One of the largest tourist attractions in Uganda, Murchison Falls, also referred to as the Kabalega Falls, is a waterfall found on the course of the great Nile.
It breaks the stunning Victoria Nile that flows across Uganda’s northern region from the vast Lake Victoria to the deep Lake Kyoga and continuing to the northern tip of Lake Albert within the western arm of the great East African Rift.
To save the natural beauty, the operators penned a letter (s) to President Yoweri Museveni among other stakeholders, including-the Ministry of Tourism, the Electricity regulatory Authority, the Speaker of Uganda’s Parliament-Rebecca Kadaga and Ruhakana Ruganda-Uganda’s Prime minister asking them to say NO to the proposed project.
“It is shocking that a heritage site like Murchison falls can be considered for power generation. We should look at solar energy and not hydropower at the expense of natural beauty,” Pearl Hoareau Kakooza, the President Uganda Tourism Association said.
She said her association, had also petitioned the South African Embassy in Uganda, to engage Bonang power and Energy (Pty) Limited, about the proposed project.
According to Kakooza, Murchison falls, is the only unique tourist attraction Uganda has, compared to other countries.
Just like the tour operators, Uganda wild life Authority (UWA), also opposed the move to construct a power dam near the falls, and asked the government to find an alternative site.
Bashir Haggi, the communications manager Uganda Wildlife Authority, said Murchison falls, attracts the highest number of tourists to Uganda, compared to other tourist attractions.
“Last year alone, the falls attracted 96,438 tourists, compared to 80,000 tourists that visited Queen Elizabeth national park. The falls are the icon of Murchison falls national park, we call it so because the falls are a must see feature,” he said.
The tourists want the government to pronounce itself on the proposed project, within a space of two weeks, lest they take action.
Robert Kasande, the Permanent secretary in Uganda’s ministry of energy and mineral development, however appealed to the tourist operators among other stakeholders to allow the government finish the review process, which he said will consider views from all stakeholders.

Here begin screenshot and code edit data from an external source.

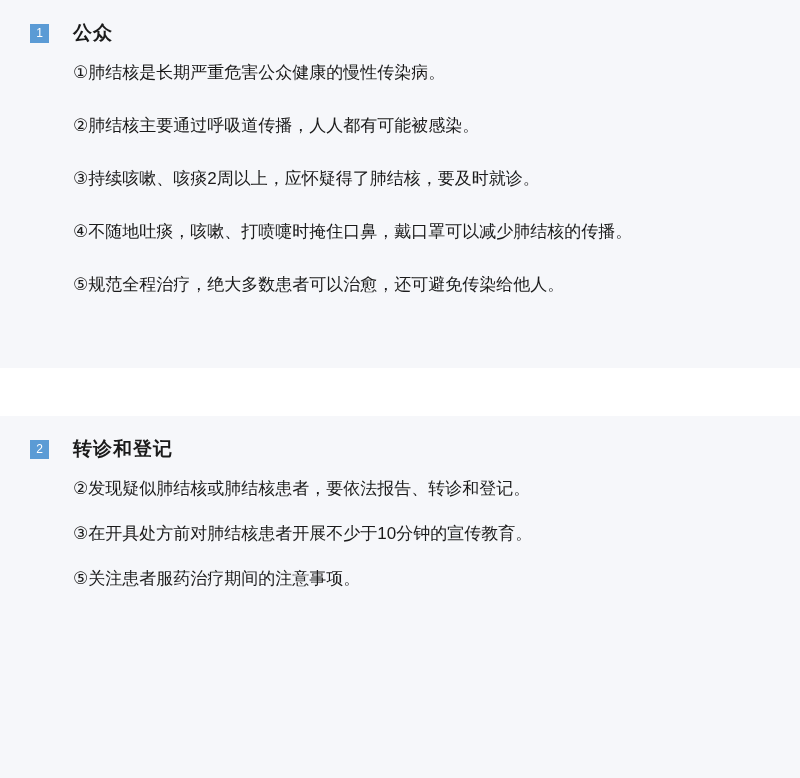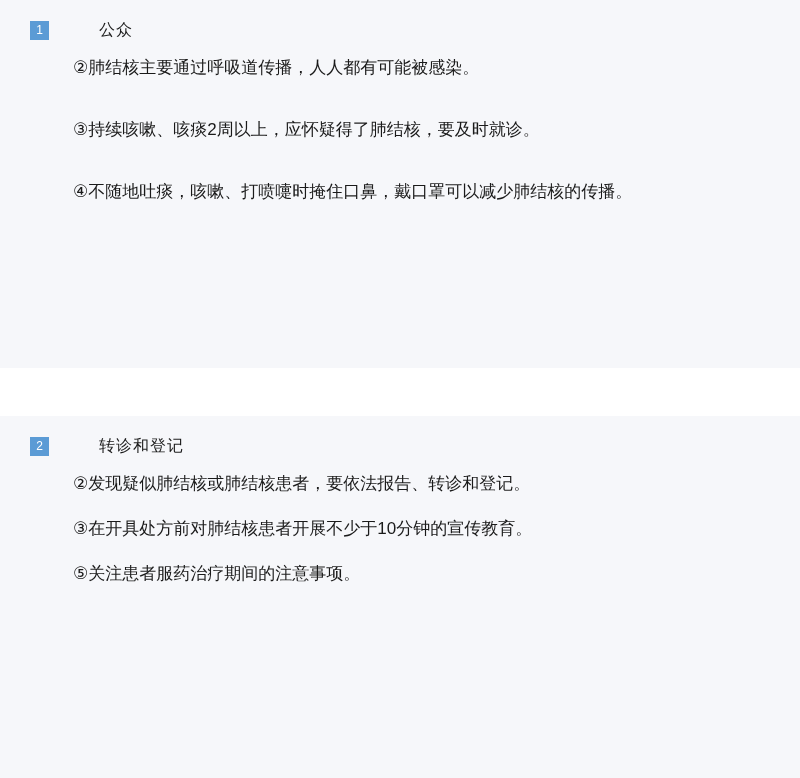--- a/index.html
+++ b/index.html
@@ -52,53 +52,55 @@
     height: 19px;
     background: #5b9bd5;
     color: #ffffff;
     font-size: 12px;
     line-height: 19px;
     text-align: center;
     font-family: "Liberation Sans", sans-serif;
     flex: 0 0 auto;
   }
   .sec-title {
-    font-size: 16px;
-    font-weight: normal;
+    font-size: 19px;
+    font-weight: bold;
     color: #1a1a1a;
-    margin-left: 50px;
+    margin-left: 24px;
     letter-spacing: 1px;
   }
   .item {
     font-size: 17px;
     line-height: 26px;
     color: #1a1a1a;
     margin: 0 0 0 43px;
     padding: 0;
   }
   .item + .item {
-    margin-top: 36px;
+    margin-top: 27px;
   }
   .section.second .item + .item {
     margin-top: 19px;
   }
 </style>
 </head>
 <body>
 
 <div class="page">
 
   <div class="section first">
     <div class="sec-head">
       <div class="badge">1</div>
       <div class="sec-title">公众</div>
     </div>
+    <p class="item">①肺结核是长期严重危害公众健康的慢性传染病。</p>
     <p class="item">②肺结核主要通过呼吸道传播，人人都有可能被感染。</p>
     <p class="item">③持续咳嗽、咳痰2周以上，应怀疑得了肺结核，要及时就诊。</p>
     <p class="item">④不随地吐痰，咳嗽、打喷嚏时掩住口鼻，戴口罩可以减少肺结核的传播。</p>
+    <p class="item">⑤规范全程治疗，绝大多数患者可以治愈，还可避免传染给他人。</p>
   </div>
 
   <div class="gap"></div>
 
   <div class="section second">
     <div class="sec-head">
       <div class="badge">2</div>
       <div class="sec-title">转诊和登记</div>
     </div>
     <p class="item">②发现疑似肺结核或肺结核患者，要依法报告、转诊和登记。</p>

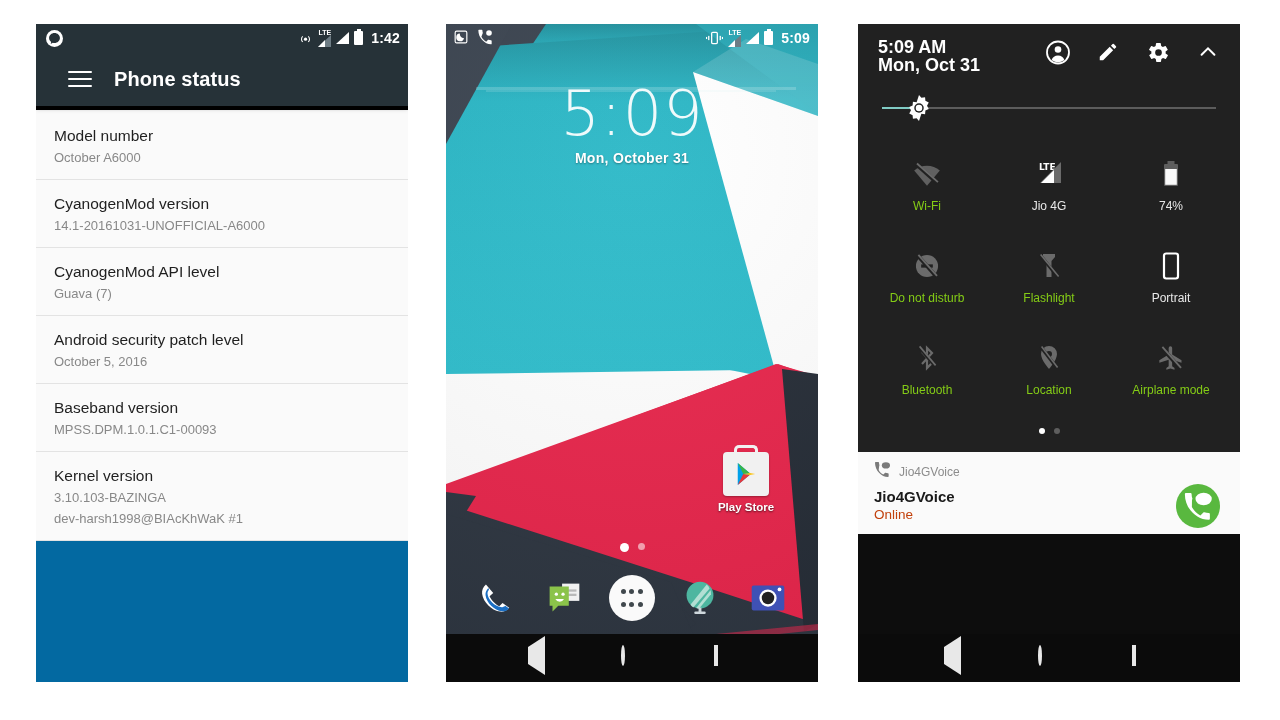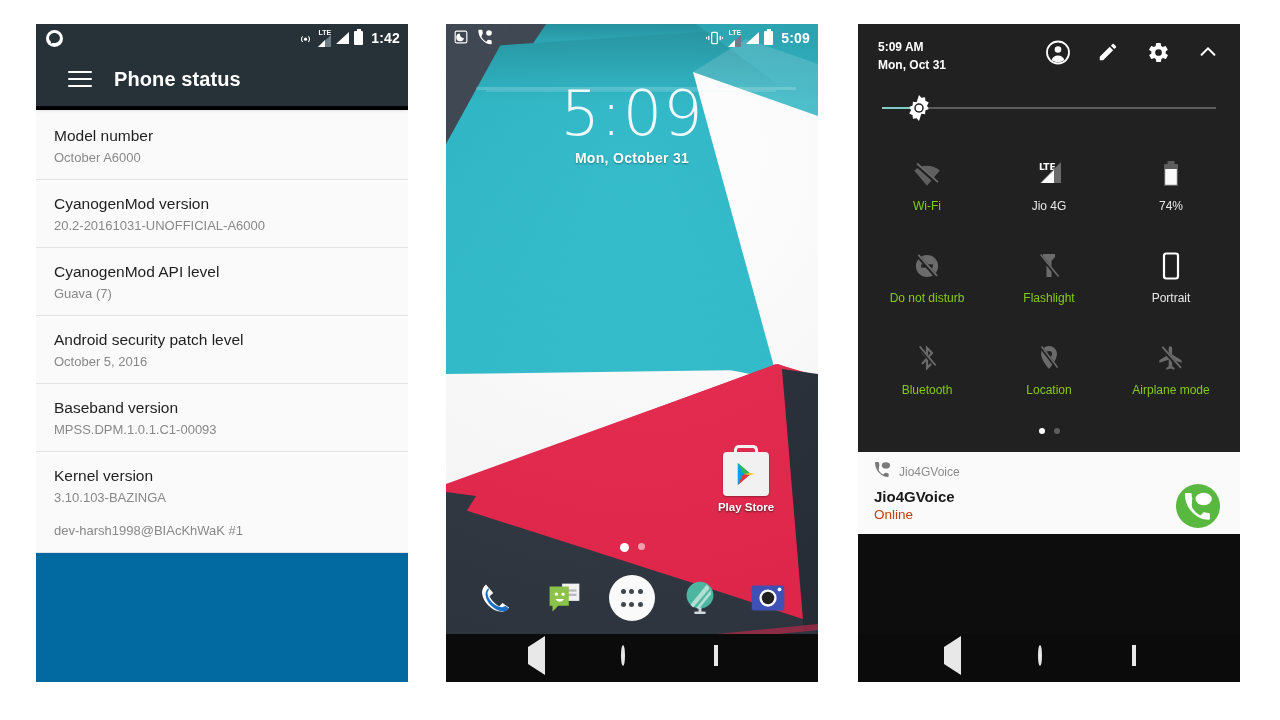--- a/index.html
+++ b/index.html
@@ -112,21 +112,21 @@
     display: grid; grid-template-columns: repeat(3, 1fr); gap: 3px;
     padding: 12px; place-items: center;
   }
   .drawer-circle i { width: 5px; height: 5px; border-radius: 50%; background: #40484d; display: block; }
   .ic-vib { width: 17px; height: 14px; position: relative; }
 
   
   #panel-qs { left: 858px; top: 24px; width: 382px; height: 658px; background: #0d0d0d; }
   .qs-panel { background: #212121; padding: 0; }
   .qs-header { display: flex; align-items: flex-start; padding: 14px 20px 0 20px; height: 58px; }
-  .qs-clock { color: #fff; font-size: 12px; font-weight: bold; line-height: 18px; }
+  .qs-clock { color: #fff; font-size: 18px; font-weight: bold; line-height: 18px; }
   .qs-header-icons { margin-left: auto; display: flex; align-items: center; gap: 26px; padding-top: 2px; }
   .qs-hicon { width: 24px; height: 24px; cursor: pointer; display:flex;align-items:center;justify-content:center; }
   .brightness-row { padding: 14px 24px 18px 24px; display: flex; align-items: center; height: 56px; }
   .bright-track { flex: 1; height: 2px; background: #5c5c5c; position: relative; }
   .bright-fill { position: absolute; left: 0; top: 0; height: 2px; background: #80cbc4; }
   .bright-thumb { position: absolute; top: 50%; transform: translate(-50%,-50%); width: 26px; height: 26px; }
   .qs-grid { display: grid; grid-template-columns: repeat(3,1fr); row-gap: 4px; padding: 4px 8px 0 8px; }
   .qs-tile { height: 88px; display: flex; flex-direction: column; align-items: center; justify-content: center; gap: 11px; cursor: pointer; }
   .qs-tile-ico { height: 28px; display: flex; align-items: center; justify-content: center; }
   .qs-tile-label { font-size: 12px; color: #84cc16; }
@@ -192,38 +192,38 @@
     </div>
     <div class="shade-shadow"></div>
 
     <div class="settings-list">
       <div class="setting-row">
         <div class="setting-title">Model number</div>
         <div class="setting-sub">October A6000</div>
       </div>
       <div class="setting-row">
         <div class="setting-title">CyanogenMod version</div>
-        <div class="setting-sub">20.2-20161031-UNOFFICIAL-A6000</div>
+        <div class="setting-sub">14.1-20161031-UNOFFICIAL-A6000</div>
       </div>
       <div class="setting-row">
         <div class="setting-title">CyanogenMod API level</div>
         <div class="setting-sub">Guava (7)</div>
       </div>
       <div class="setting-row">
         <div class="setting-title">Android security patch level</div>
         <div class="setting-sub">October 5, 2016</div>
       </div>
       <div class="setting-row">
         <div class="setting-title">Baseband version</div>
         <div class="setting-sub">MPSS.DPM.1.0.1.C1-00093</div>
       </div>
       <div class="setting-row">
         <div class="setting-title">Kernel version</div>
         <div class="setting-sub">3.10.103-BAZINGA</div>
-        <div class="setting-sub" style="margin-top:16px">dev-harsh1998@BIAcKhWaK #1</div>
+        <div class="setting-sub" style="margin-top:4px">dev-harsh1998@BIAcKhWaK #1</div>
       </div>
     </div>
 
   </div>
 
   <div class="phone" id="panel-home">
 
     <div class="wall">
       <div class="wall-layer" style="background:#ffffff;"></div>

“The feasibility study has not been undertaken; it is this study that will look at the environment and commercial aspects. The people making fuss over this are jumping the gun,” Kasande said.
He said the government had not yet decided on the exact site where a dam would be constructed, adding that there are plans for construction of more dams such as the 600MW Ayago dam, along the same river.
The tourists indicated that destroying Murchison falls, will not only affect the local communities but also the tourism sector which contributes 10% of the Gross Domestic Product (GDP) of the national economy.
The sector, also contributes 24% of the exchange inflows in the country, making it the biggest single foreign exchange earner to the country.
The application for a license by the South African energy firm to construct a hydro power dam along River Nile has drawn forth, a lot of heated blowback from a cross section of Ugandans.